If you really want to experience a country’s political culture, there’s nothing quite like joining a protest. Thankfully, Korea’s protests are generally pretty safe. Not to mention fun!
The first protest that I saw was in the summer of 2011, during the dying days of the Lee Myung-bak government. It was my first time touring Seoul, and I went down to Gwanghwamoon for the usual touristy stuff – selfies with King Sejong and a palace tour. But the ancient plaza in front of the palace also doubles as a protest venue whenever citizens have something to complain about. Not being very good at the language at that time, I had no idea what the subject of protest was.
The first thing most people remark on is that Korean protests are very orderly. You will see protesters sitting in neat lines, perhaps with umbrellas for the rain or sun. The riot police are organised in equally neat lines. You can see that many of these are boys fulfilling their two-year national service – so it’s unlikely that they will be beating up anyone.
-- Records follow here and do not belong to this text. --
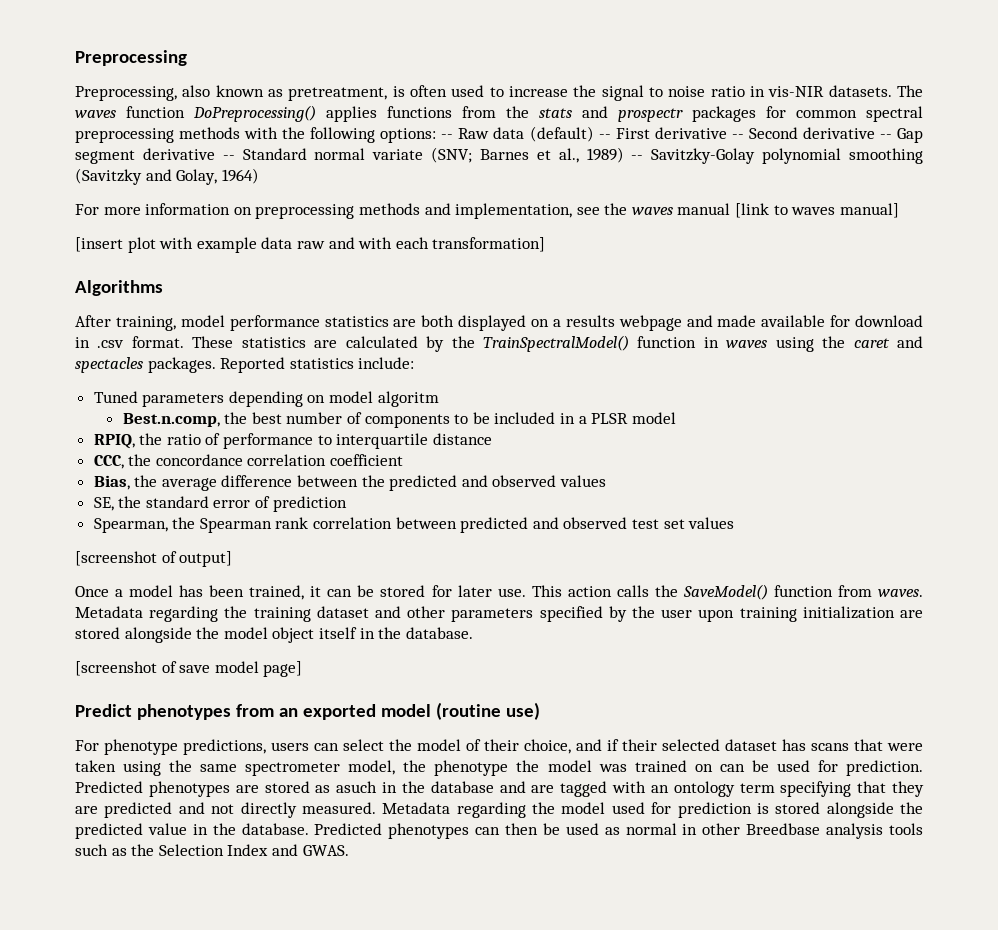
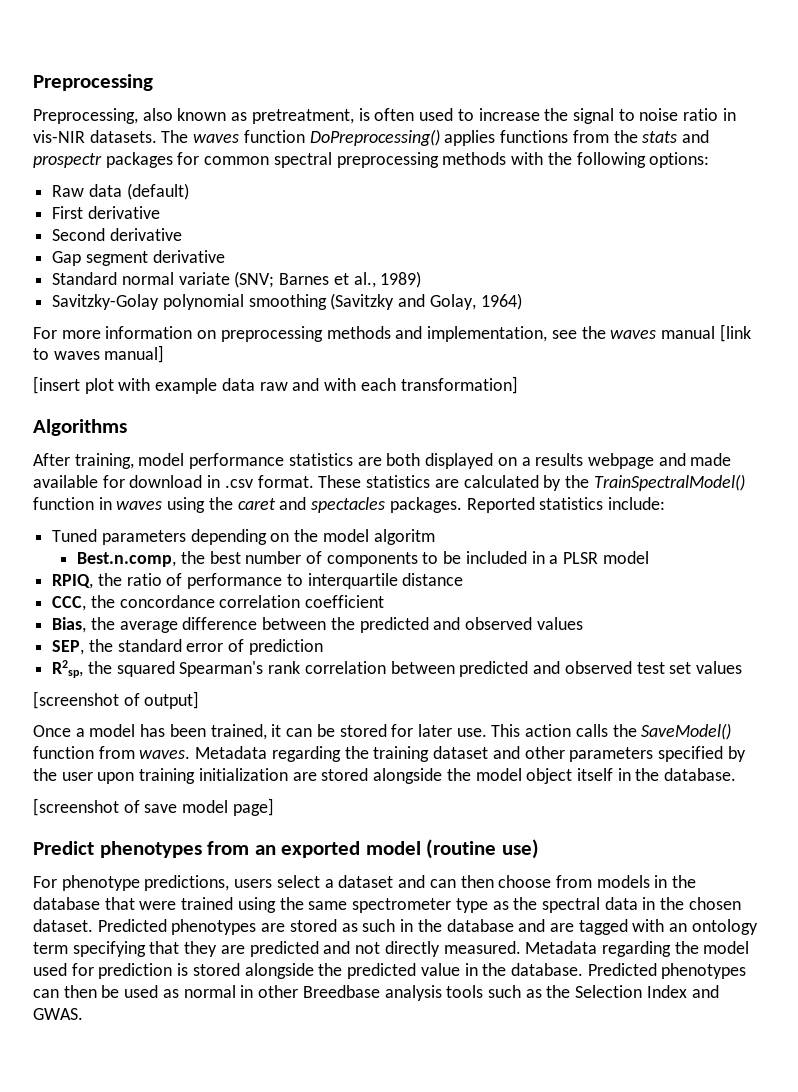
- The waves function DoPreprocessing() applies functions from the stats and prospectr packages for common spectral preprocessing methods with the following options: -- Raw data (default) -- First derivative -- Second derivative -- Gap segment derivative -- Standard normal variate (SNV; Barnes et al., 1989) -- Savitzky-Golay polynomial smoothing (Savitzky and Golay, 1964)
+ The waves function DoPreprocessing() applies functions from the stats and prospectr packages for common spectral preprocessing methods with the following options:
+ Raw data (default)
+ First derivative
+ Second derivative
+ Gap segment derivative
+ Standard normal variate (SNV; Barnes et al., 1989)
+ Savitzky-Golay polynomial smoothing (Savitzky and Golay, 1964)
- Tuned parameters depending on model algoritm
+ Tuned parameters depending on the model algoritm
- SE, the standard error of prediction
+ SEP, the standard error of prediction
- Spearman, the Spearman rank correlation between predicted and observed test set values
+ R2sp, the squared Spearman's rank correlation between predicted and observed test set values
- For phenotype predictions, users can select the model of their choice, and if their selected dataset has scans that were taken using the same spectrometer model, the phenotype the model was trained on can be used for prediction.
+ For phenotype predictions, users select a dataset and can then choose from models in the database that were trained using the same spectrometer type as the spectral data in the chosen dataset.
- Predicted phenotypes are stored as asuch in the database and are tagged with an ontology term specifying that they are predicted and not directly measured.
+ Predicted phenotypes are stored as such in the database and are tagged with an ontology term specifying that they are predicted and not directly measured.

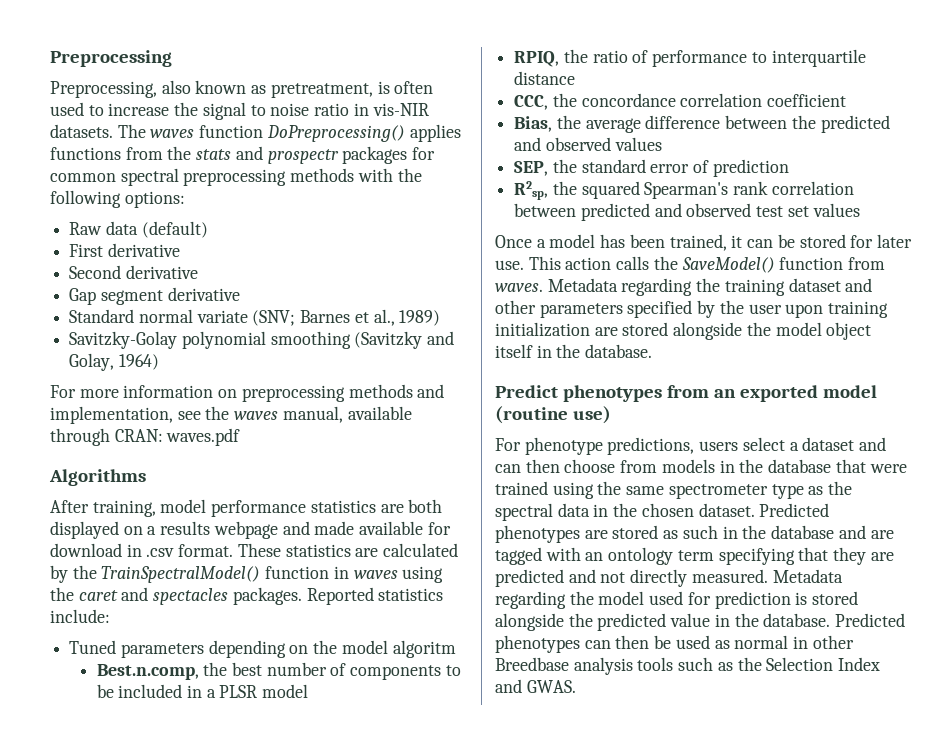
- For more information on preprocessing methods and implementation, see the waves manual [link to waves manual]
- [insert plot with example data raw and with each transformation]
+ For more information on preprocessing methods and implementation, see the waves manual, available through CRAN: waves.pdf
- [screenshot of output]
- [screenshot of save model page]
However, the police do deploy lines of buses to cordon off important areas and control the crowd. There have also been incidents of fatal use of water cannons.
My second brush with ‘Korean democracy’ was in the winter of 2016/2017, after the Park Geun-hye scandal exploded. Braving temperatures of minus 10, a million citizens turned out to demand the President’s resignation every weekend for two months or so. The body heat generated by protesters was so massive that I wasn’t cold even if I took off my jacket!
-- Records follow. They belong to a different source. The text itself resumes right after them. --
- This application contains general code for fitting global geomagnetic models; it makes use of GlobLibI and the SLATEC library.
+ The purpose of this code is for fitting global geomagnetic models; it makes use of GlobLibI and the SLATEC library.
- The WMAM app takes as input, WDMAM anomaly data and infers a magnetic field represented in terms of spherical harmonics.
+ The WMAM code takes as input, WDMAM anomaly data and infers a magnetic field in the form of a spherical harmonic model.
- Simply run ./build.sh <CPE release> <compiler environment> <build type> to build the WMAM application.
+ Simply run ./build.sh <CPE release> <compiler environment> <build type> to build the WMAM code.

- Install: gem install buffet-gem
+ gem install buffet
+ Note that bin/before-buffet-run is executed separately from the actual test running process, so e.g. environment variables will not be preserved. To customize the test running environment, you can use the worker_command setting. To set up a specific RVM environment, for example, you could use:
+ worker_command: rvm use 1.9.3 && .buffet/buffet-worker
The Park protests kind of became a weekly carnival, with recognisable songs that the crowd could dance to, and enterprising citizens selling everything from hotteok (sizzling snacks) to electric candles. The candle of course was the symbol of the anti-Park camp, and an icon of peaceful protest.
Joining these protests often began by taking the subway to Gwanghwamoon around 6pm and getting out near the Lotteria, where the crowd is thinner and you can also take away a burger to eat. We would then proceed to mill around the Kyobo building, Starbucks and statue of King Sejong to check out the atmosphere of the main crowd. Following the flow of traffic, we might end up marching towards the main gates of the palace, imagining ourselves in the footsteps of robed scholars petitioning the King for a royal edict. Finally, the most enthusiastic protesters would make a side trip past the art museum to the gates of the Blue House, where they would chant their slogans in front of the President’s residence (I doubt she was actually home). Reporters with big cameras would try to interview us or get a 5-second B-roll. Meanwhile, tired protesters would pack the nearby coffeeshops to the rafters. The entire event might take three hours.
I’m honoured to have witnessed this important event in Korean history. Whoever said that Seoul is boring?